Introduction

Genetic causes of azoospermia in humans include Y-chromosome microdeletions, and specific gene mutations, for example DAZ, RBMY, USP9Y, SYCP3, PRM1, SPATA16, AURKC and KLHL10 [19]. As Y-chromosome deletions account for only 16% of men with infertility [10], azoospermia in many infertile men may be caused by autosomal gene mutations. Genetic polymorphisms may also increase susceptibility to some forms of male infertility; e.g., the human BCL2 and eNOS genes are linked to male infertility [11, 12]. Defective meiosis during spermatogenesis is a known cause of azoospermia; however, the mechanisms leading to defective meiosis remain unknown. Meiosis is a fundamental process in sexually reproducing species that allows genetic exchange between maternal and paternal genomes [13]. Genetic regulation of meiosis is poorly understood in mammals compared to that in lower eukaryotes such as yeast.

Several critical genes expressed in mouse meiosis, such as Dmc1, Fkbp6, Scp3 (Sycp3), Spo11, Msh4 and Msh5, Meisetz, Cdk2, Hop2, have been identified by disruption experiments in embryonic stem cells [1424].

Mouse UBR2, a homolog of UBR1, was identified in 2003 [25]. The substrate-binding properties of UBR2 are similar to those of UBR1 and it is the second E3 of the mammalian N-end rule pathway. While most UBR2−/− female mice die as embryos, UBR2−/− males are viable but infertile due to the postnatal degeneration of the testes. Although the gross architecture of UBR2−/− testes is normal and spermatogonia are intact, UBR2−/− spermatocytes are arrested between leptotene/zygotene and pachytene by meiotic failure [25]. UBR2 localizes to meiotic chromatin regions, including unsynapsed axial elements linked to chromatin inactivation, and mediates transcriptional silencing via the ubiquitination of histone H2A [26].

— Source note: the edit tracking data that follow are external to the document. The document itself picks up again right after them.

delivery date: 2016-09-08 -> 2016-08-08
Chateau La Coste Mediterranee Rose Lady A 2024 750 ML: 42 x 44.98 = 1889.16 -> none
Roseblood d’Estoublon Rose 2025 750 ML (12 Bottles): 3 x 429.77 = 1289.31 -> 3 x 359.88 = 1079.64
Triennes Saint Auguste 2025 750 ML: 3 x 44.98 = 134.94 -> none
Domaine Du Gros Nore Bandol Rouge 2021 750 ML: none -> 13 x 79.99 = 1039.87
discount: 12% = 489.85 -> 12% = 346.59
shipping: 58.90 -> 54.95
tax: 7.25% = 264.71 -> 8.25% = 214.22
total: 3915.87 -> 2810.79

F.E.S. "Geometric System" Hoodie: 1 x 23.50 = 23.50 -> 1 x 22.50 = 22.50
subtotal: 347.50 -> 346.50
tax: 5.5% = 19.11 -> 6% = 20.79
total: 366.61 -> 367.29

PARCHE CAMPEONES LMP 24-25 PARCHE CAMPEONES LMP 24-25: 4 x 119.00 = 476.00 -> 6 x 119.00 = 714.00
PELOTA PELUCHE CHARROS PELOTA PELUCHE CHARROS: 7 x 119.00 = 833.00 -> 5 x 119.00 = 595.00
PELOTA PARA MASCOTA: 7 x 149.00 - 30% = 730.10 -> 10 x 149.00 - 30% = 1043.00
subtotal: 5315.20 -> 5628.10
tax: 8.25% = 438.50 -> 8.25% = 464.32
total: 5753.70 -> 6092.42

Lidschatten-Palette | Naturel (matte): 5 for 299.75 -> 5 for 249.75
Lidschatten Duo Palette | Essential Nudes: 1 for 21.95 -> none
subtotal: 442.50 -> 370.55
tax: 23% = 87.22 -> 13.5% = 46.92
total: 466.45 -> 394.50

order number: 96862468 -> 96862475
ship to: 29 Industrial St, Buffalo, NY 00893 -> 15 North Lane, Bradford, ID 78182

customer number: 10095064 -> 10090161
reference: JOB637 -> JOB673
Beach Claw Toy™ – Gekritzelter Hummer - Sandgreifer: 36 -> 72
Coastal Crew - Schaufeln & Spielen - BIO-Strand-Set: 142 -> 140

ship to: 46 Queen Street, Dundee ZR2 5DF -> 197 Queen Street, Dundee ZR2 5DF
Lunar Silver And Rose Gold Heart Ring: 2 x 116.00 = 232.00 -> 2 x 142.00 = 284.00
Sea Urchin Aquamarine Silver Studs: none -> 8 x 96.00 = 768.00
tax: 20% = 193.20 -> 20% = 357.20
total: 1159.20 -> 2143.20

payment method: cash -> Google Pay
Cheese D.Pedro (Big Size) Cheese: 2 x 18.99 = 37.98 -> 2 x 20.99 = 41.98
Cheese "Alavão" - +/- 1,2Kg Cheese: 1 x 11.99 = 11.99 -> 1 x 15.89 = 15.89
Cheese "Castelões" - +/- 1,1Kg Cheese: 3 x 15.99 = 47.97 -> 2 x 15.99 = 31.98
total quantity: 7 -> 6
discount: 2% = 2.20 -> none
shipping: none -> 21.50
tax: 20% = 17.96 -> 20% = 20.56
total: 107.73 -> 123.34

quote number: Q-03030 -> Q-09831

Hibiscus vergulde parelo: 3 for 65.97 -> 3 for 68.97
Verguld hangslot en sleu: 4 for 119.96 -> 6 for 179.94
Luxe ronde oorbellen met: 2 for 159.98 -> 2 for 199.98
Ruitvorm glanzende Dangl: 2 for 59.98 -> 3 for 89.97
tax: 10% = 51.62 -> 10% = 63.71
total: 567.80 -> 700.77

In the present study, we analyzed possible associations between UBR2 mutations and azoospermia caused by meiotic arrest (MA) in humans.

Materials and methods

Patients and controls

Azoospermia was confirmed by two consecutive semen analyses obtained after 5–7 days of sexual abstinence and by examination of a centrifuged semen pellet. Patients with defective spermatogenesis following infection, or due to obstruction of the seminal tract, pituitary failure, or other causes of possible testicular damage revealed at clinical examination were excluded from the study. Final diagnosis was carried out by histological examination. Every patient would carry out more than one pathologic test. Chromosome analysis of peripheral lymphocytes showed a karyotype of 46 and XY in all patients. No patients had Y chromosome microdeletions. A total of 30 Japanese patients with azoospermia caused by MA were included in the study; 80 healthy, pregnancy-proven, fertile men were also examined as controls. All normal controls were Japanese men and had normal sperm inspections, in addition to all having a child by spontaneous pregnancy. However, all of them were medical doctors, indicating their average intelligence may be higher than the average of the general Japanese population. All subjects were Japanese and provided written informed consent for molecular blood analysis. This study was approved by the local ethics committee.

Mutation screening

We screened 30 Japanese patients diagnosed with azoospermia secondary to MA for mutations in the UBR2 gene. Their full-length cDNA sequences (BC024217.2) were compared to human genomic sequences (NT_007592.15) by BLAST, and all exon-intron borders were determined. The following UBR2 primers were used for mutational analysis. Exon 1: E1F1 and E1R1; Exon 2: E2F1 and E2R1; Exons 3: E3F1 and E3R1; Exon 4: E4F1 and E4R1; Exon 5: E5F1 and E5R1; Exons 6: E6F1 and E6R1; Exon 7: E7F1 and E7R1; Exon 8: E8F1 and E8R1; Exon 9: E9F1 and E9R1; Exon 10: E10F1 and E10R1; Exon 11: E11F1 and E11R1; and Exon 12: E12F1 and E12R1. Sequences of oligonucleotide primers are listed in Table 1.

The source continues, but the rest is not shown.